Information privacy presents several basic aspects: (a) From the perspective of informational self-determination, it allows control over information about oneself. (b) From the perspective of freedom from surveillance, it allows protection from being followed, observed, and tracked. (c) From the perspective of being free from intrusion.

The right to be alone. (d) From the perspective of freedom from unreasonable restrictions on the construction of one's own identity. This refers to autonomy. Privacy at the international level depends on cultural issues, contextual aspects, social agents, etc.

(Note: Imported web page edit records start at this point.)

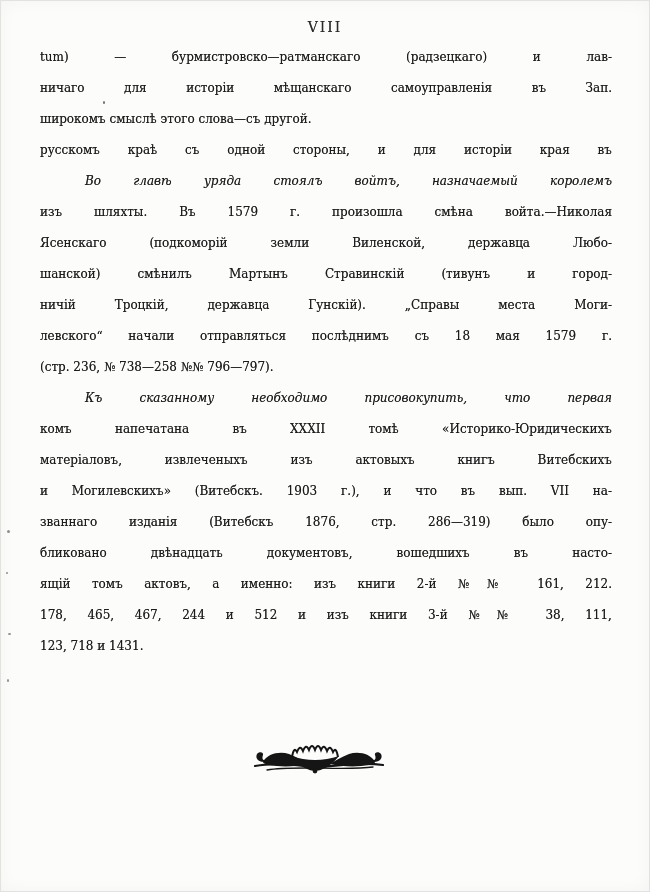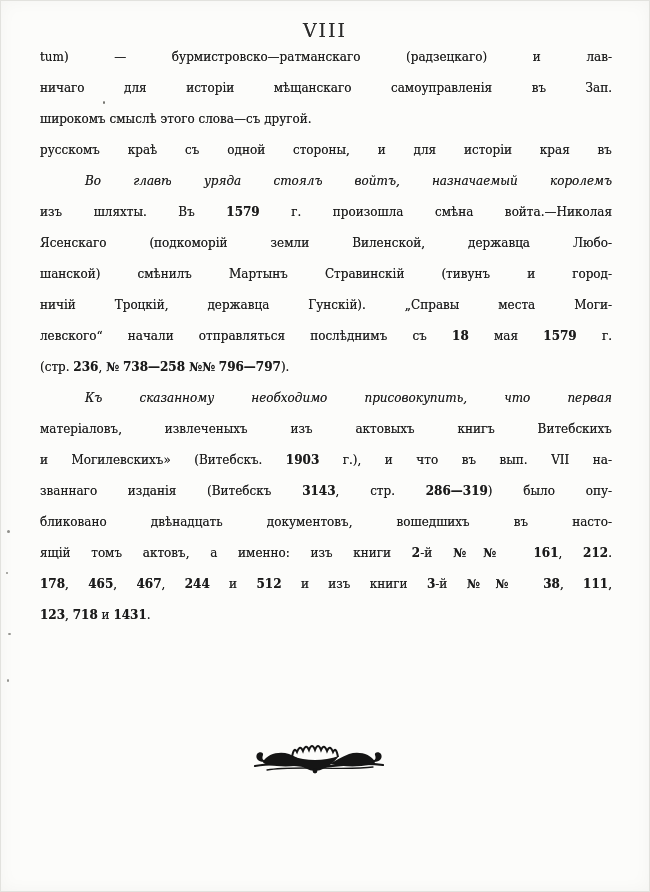"VIII" .page-header { font-size: 19px -> 14px }
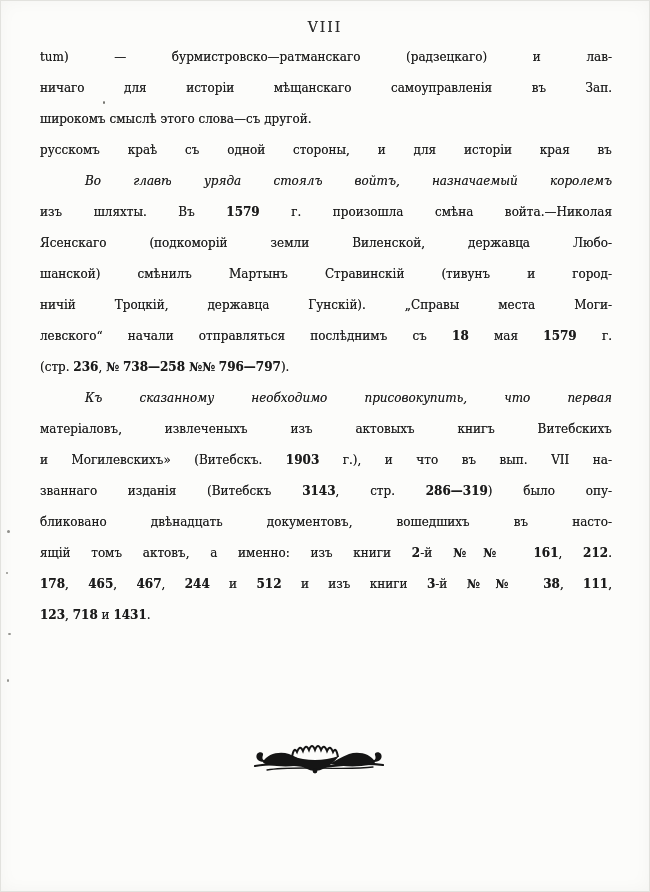"1579" .num { font-weight: bold -> normal }
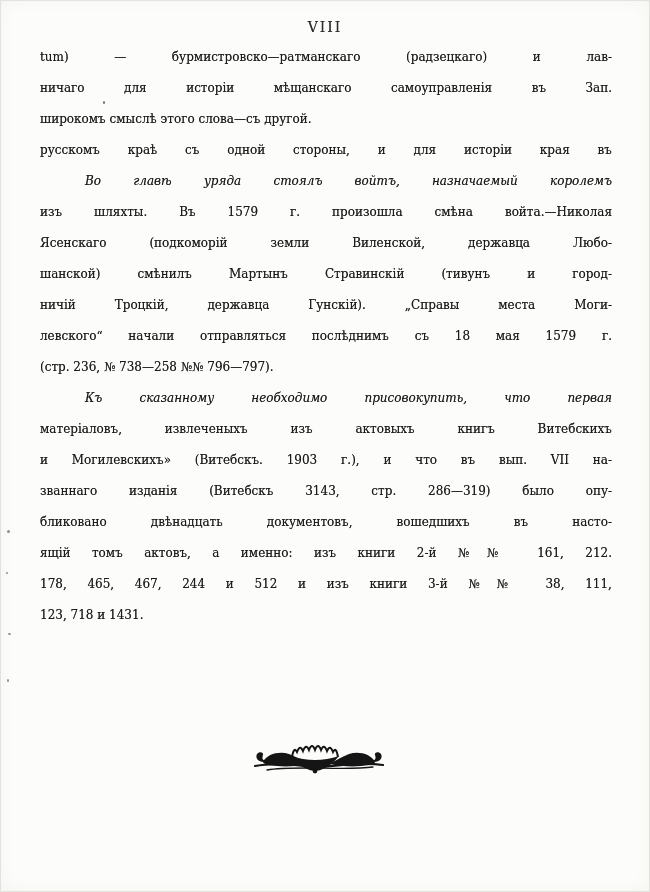"комъ напечатана въ XXXII томѣ" div.line { html: none -> <div>комъ напечатана въ XXXII томѣ «Историко-Юридическихъ</div> }
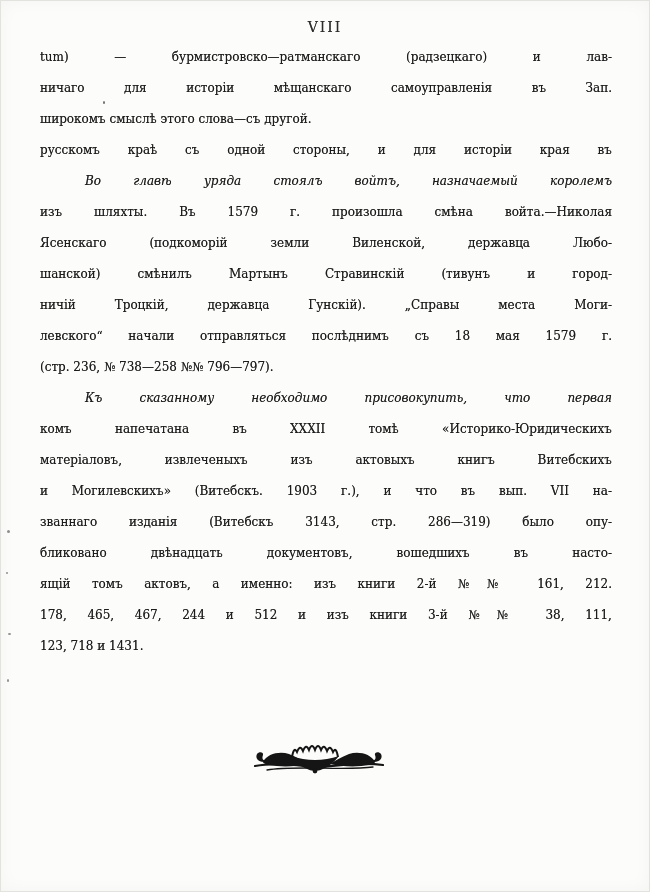"3143" span.num { text: 3143 -> 1876 }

Dimensions of privacy. Characterization of privacy and security

The use of anonymity/pseudonyms is a key and expanding approach in various areas of computer science and telecommunications. Some dimensions of privacy are: (i) Persistence. The information generator should be able to control how long the information persists after its publication (execution/transmission/storage). (ii) Content leakage. The information generator should be able to control how much information is leaked based on the published content. (iii) Eavesdropping. The information generator should be able to control which other parties can read the published (executed/transmitted/stored) information. (iv) Correlation capability. The information generator should be able to control the ability of eavesdroppers to correlate their data. (v) Replays. The information generator should be able to control whether eavesdroppers can repeat their published information, as well as whether the repetition is private and whether the ability to repeat persists. (vi) Channel leakage. The information generator should be able to control how much partial information is leaked based on the chosen communication channels. Anonymity means that the agent performing the operation has no observable persistence characteristics. For example, turning on a radio is a way to receive information anonymously (although not perfectly, as a Tempest attack could be carried out). Reading the classifieds in a particular newspaper can be another example of imperfect anonymity, since someone could track who buys that particular newspaper. In general, broadcast channels/media are often a good approach to achieving anonymity. Anonymity and the use of pseudonyms enable location privacy. Location describes the actual physical connection to the communication medium. Anonymity is more private than the use of pseudonyms because it is less susceptible to tracking. Although having a pseudonym does not necessarily imply that the location is public, the pseudonym can be a response block in a Mixnet network or even a key pair that a user uses to sign their entire document.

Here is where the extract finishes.